● **What the exercise asks**
The expected result is a verbatim repetition of the lines from the start of the entries through the line containing "text: home ->", with the pictures removed.

● **Data supplied**
**********

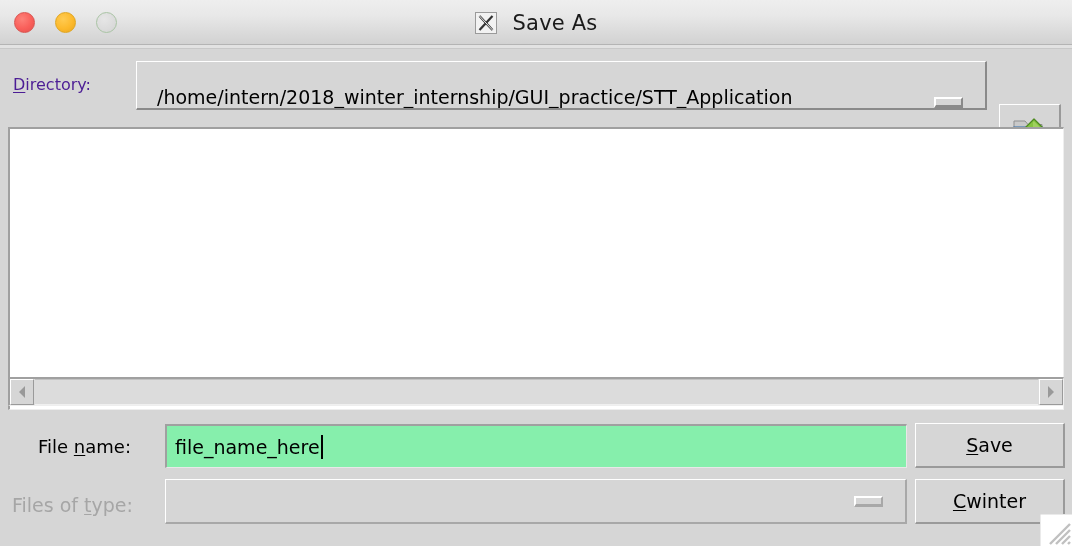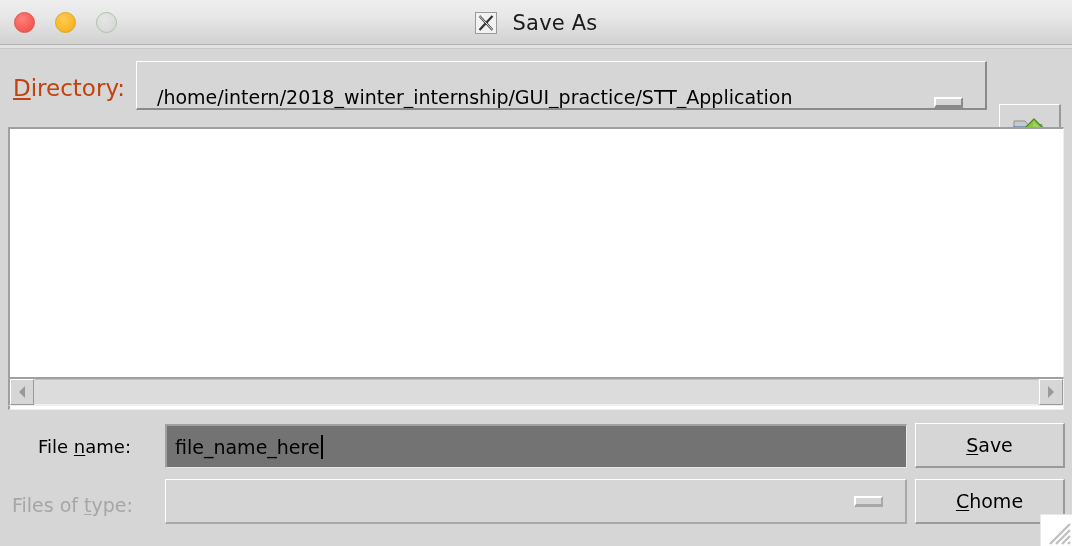"Directory:" #dir-label { color: #c2410c -> #4c1d95; font-size: 23px -> 16px }
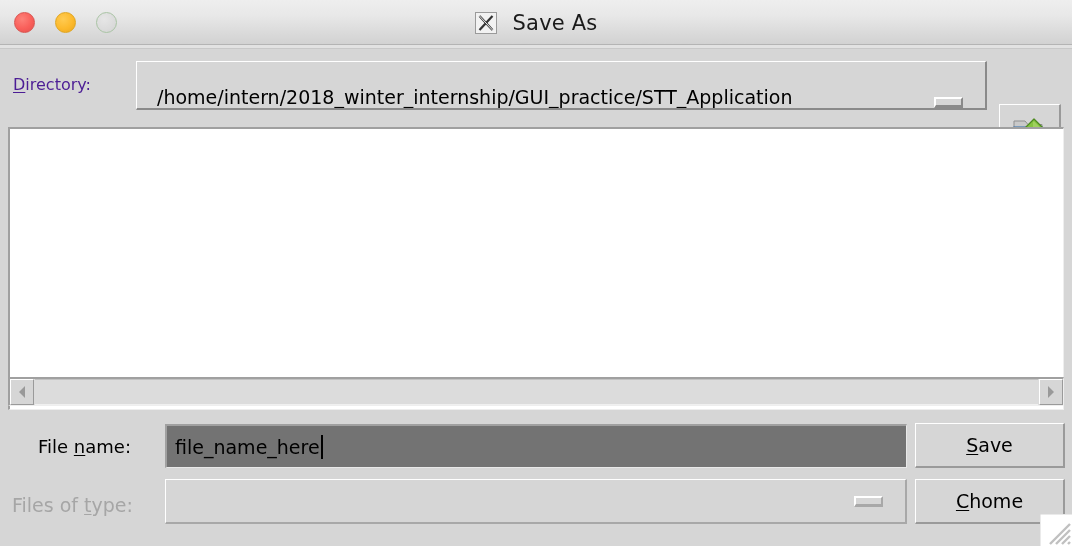"file_name_here" #fname-input { background: #737373 -> #86efac }
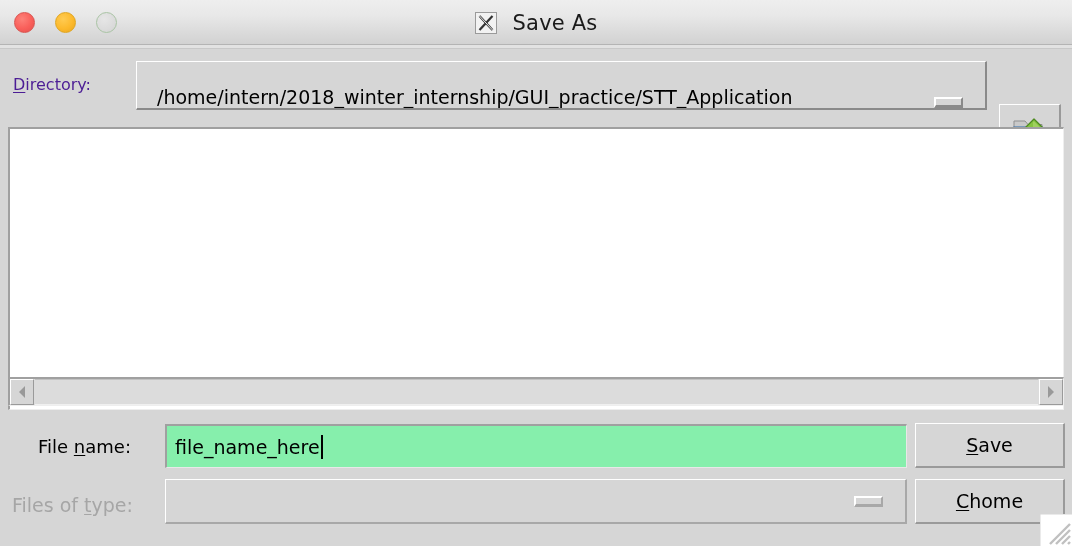"home" span { text: home -> winter }
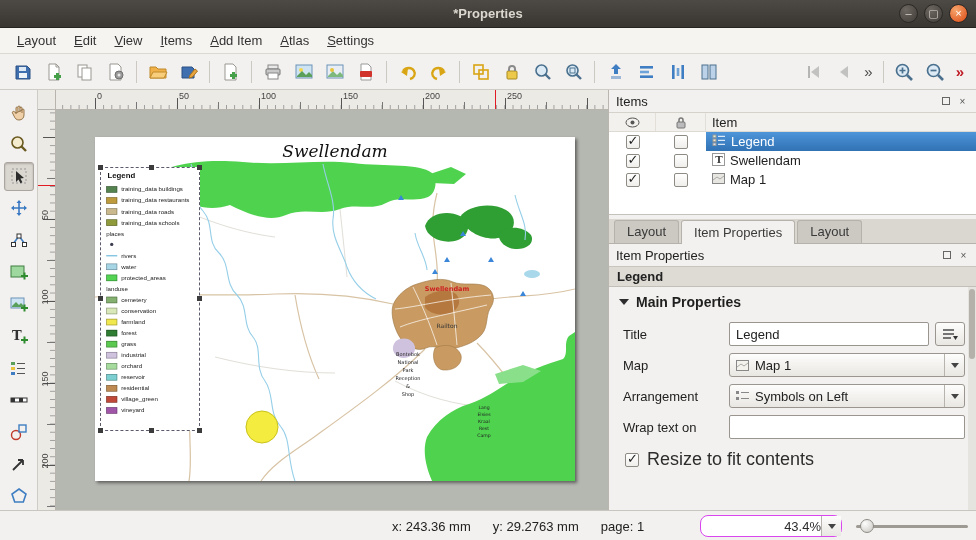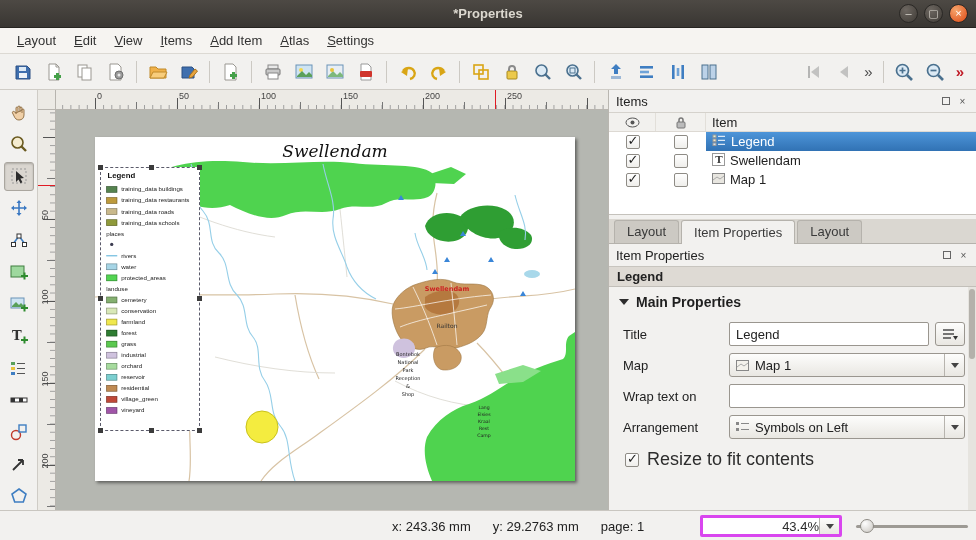"Wrap text on" div.frow { order: before "Arrangement" -> after "Arrangement" }
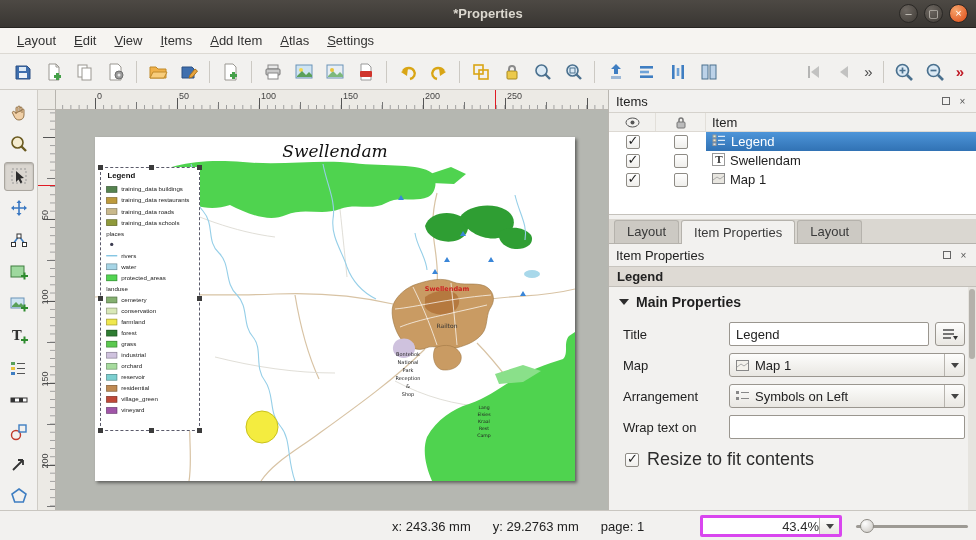"43.4%" .zoom-combo { border: 3px solid #d946ef -> 1px solid #d946ef; border-radius: 2px -> 8px }
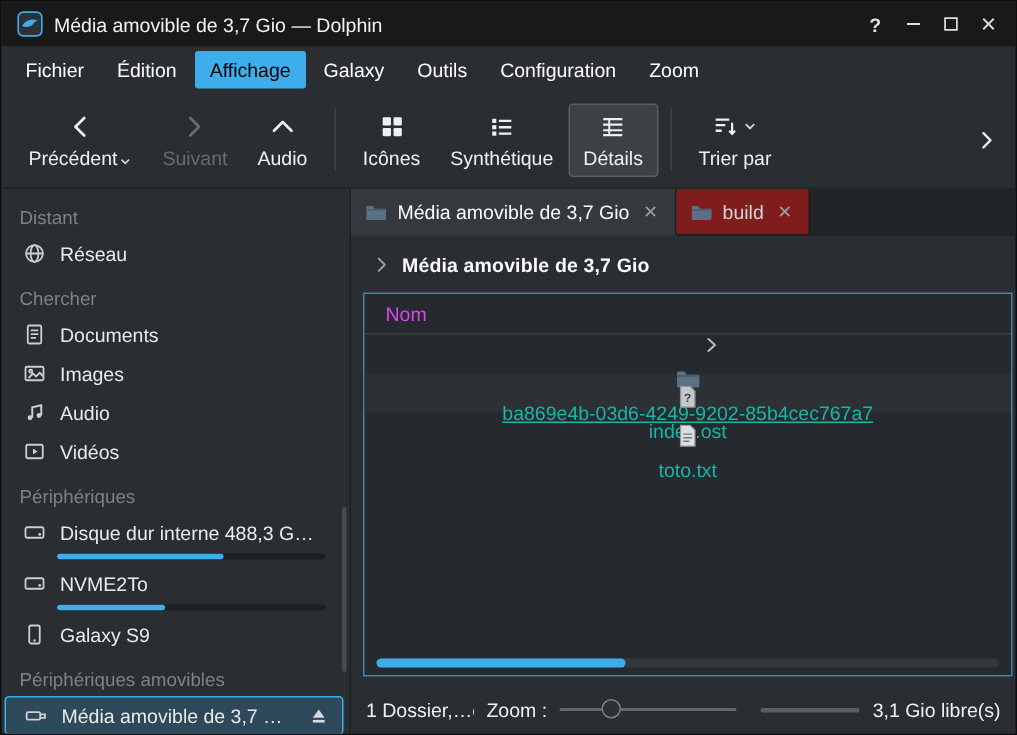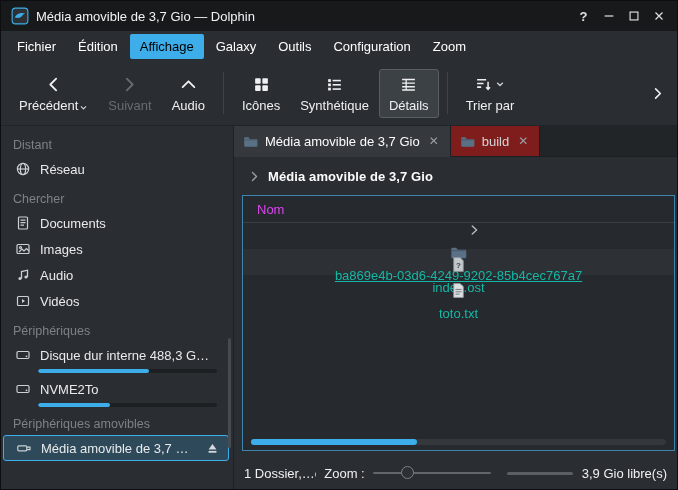"Galaxy S9" div.sb-item { html: none -> <div> <span> <svg> <rect></rect> <circle></circle> </svg> </span> <span>Galaxy S9</span> </div> }
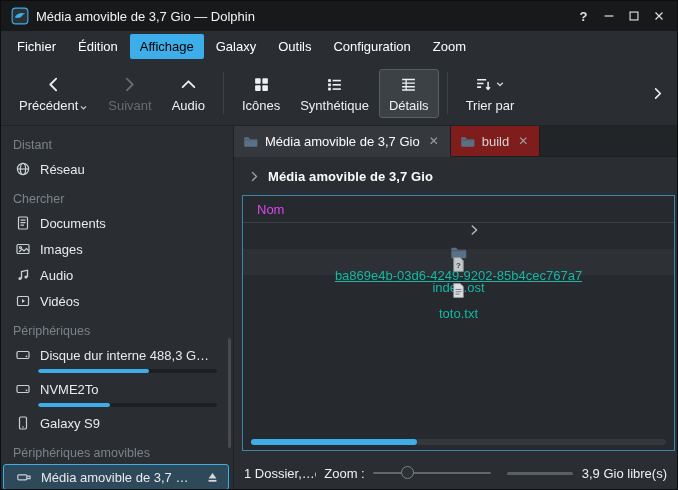"3,9 Gio libre(s)" span.free-label { text: 3,9 -> 3,1 }
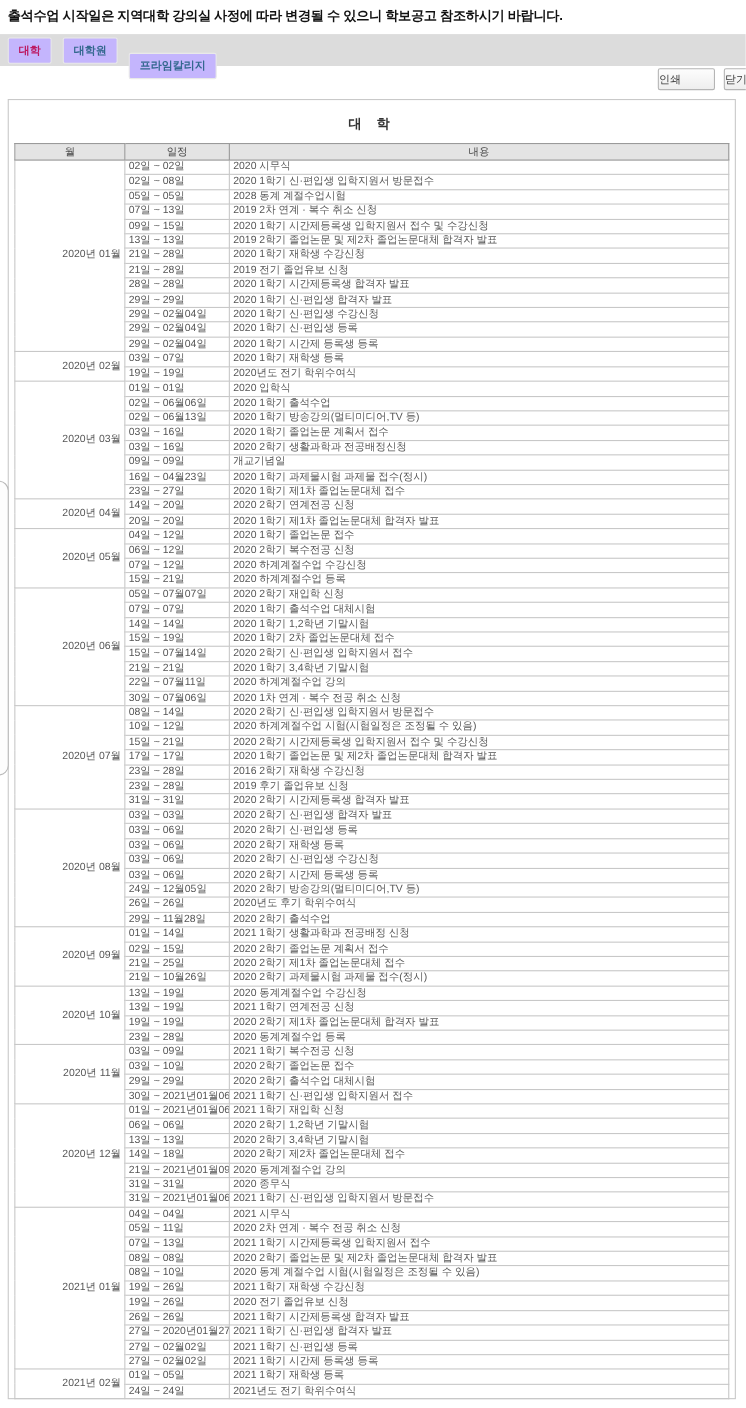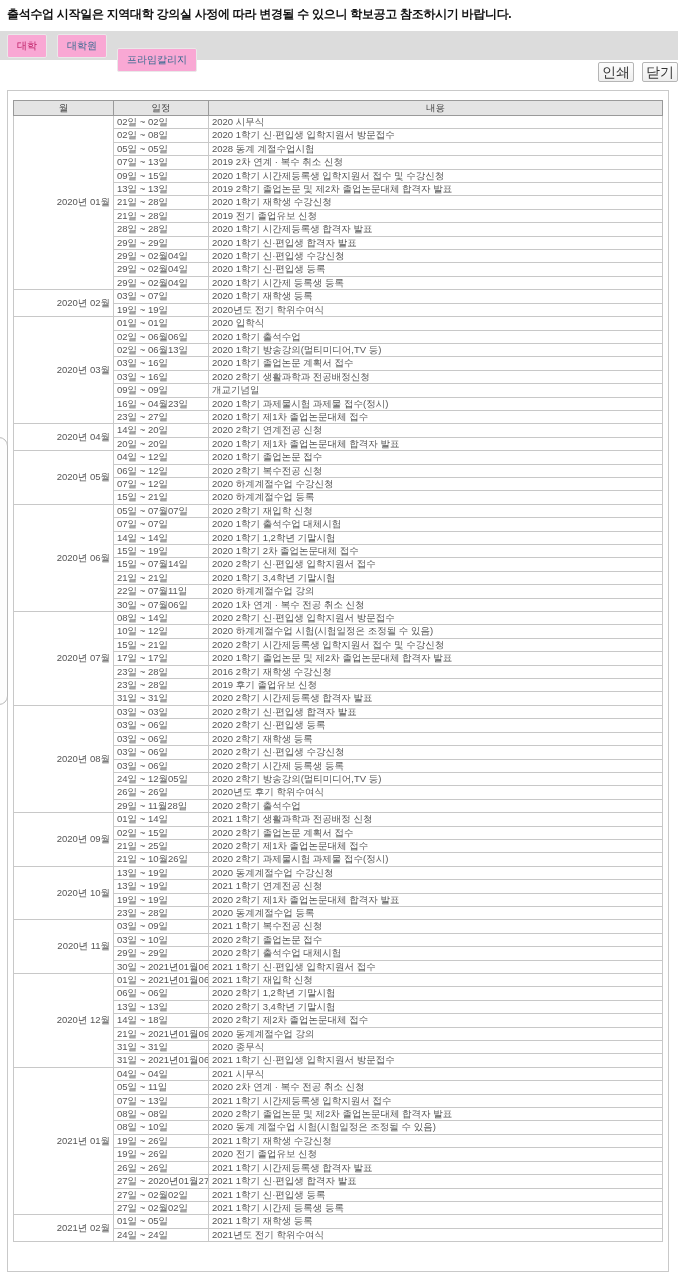"대학" .tab { background: #f9a8d4 -> #c4b5fd; font-weight: normal -> bold }
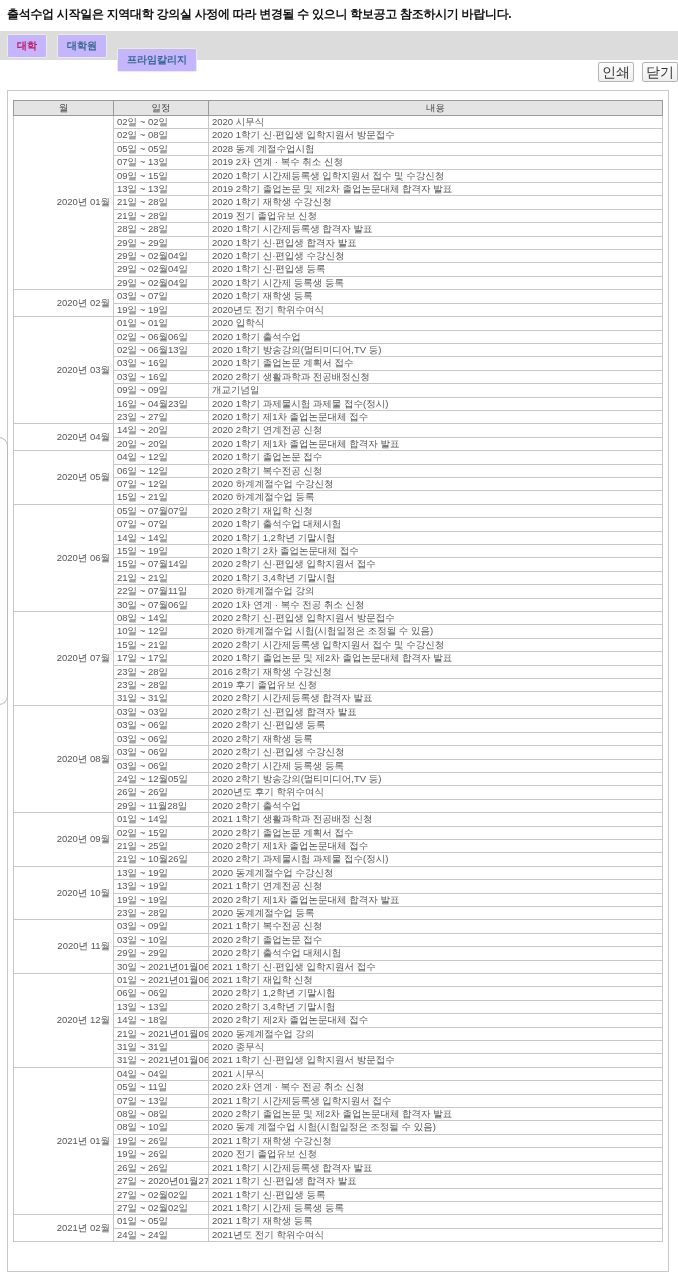"인쇄" .btn { font-size: 14px -> 10px; text-align: center -> left; width: 36px -> 52px }
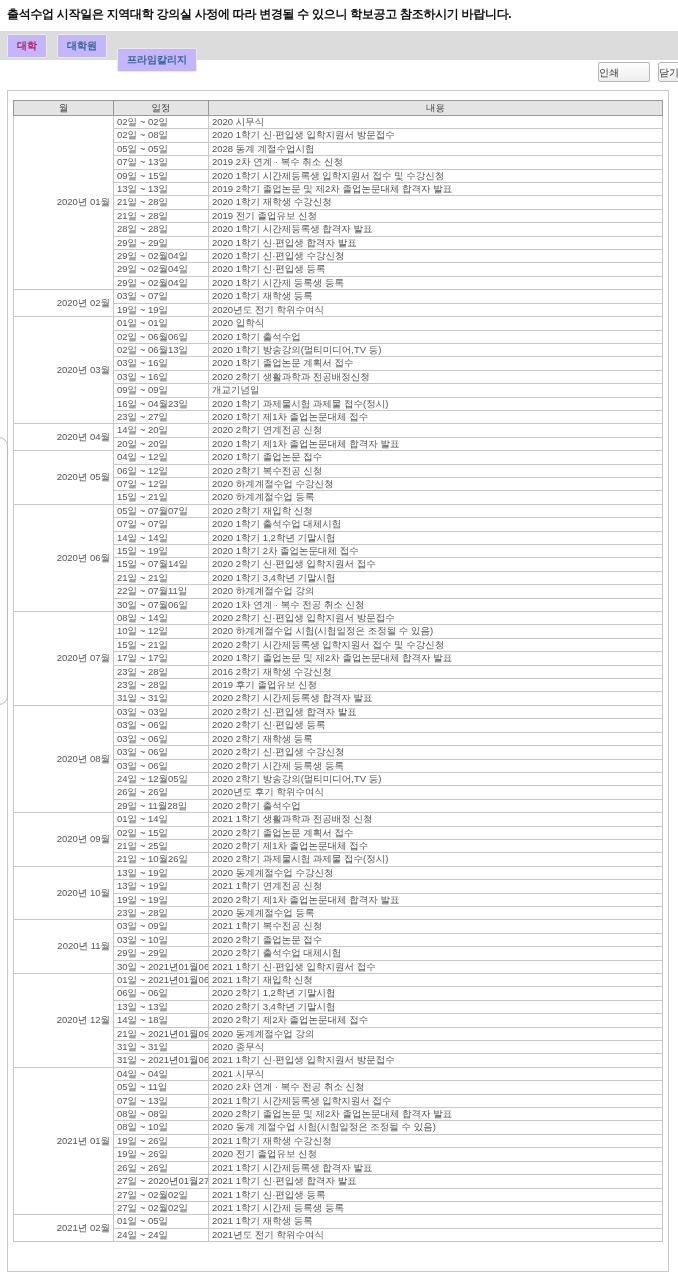"대 학" div.panel-title { html: none -> <div>대 학</div> }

**********

● **Solution**
"Directory:" #dir-label { color: #c2410c -> #4c1d95; font-size: 23px -> 16px }
"file_name_here" #fname-input { background: #737373 -> #86efac }
"home" span { text: home -> winter }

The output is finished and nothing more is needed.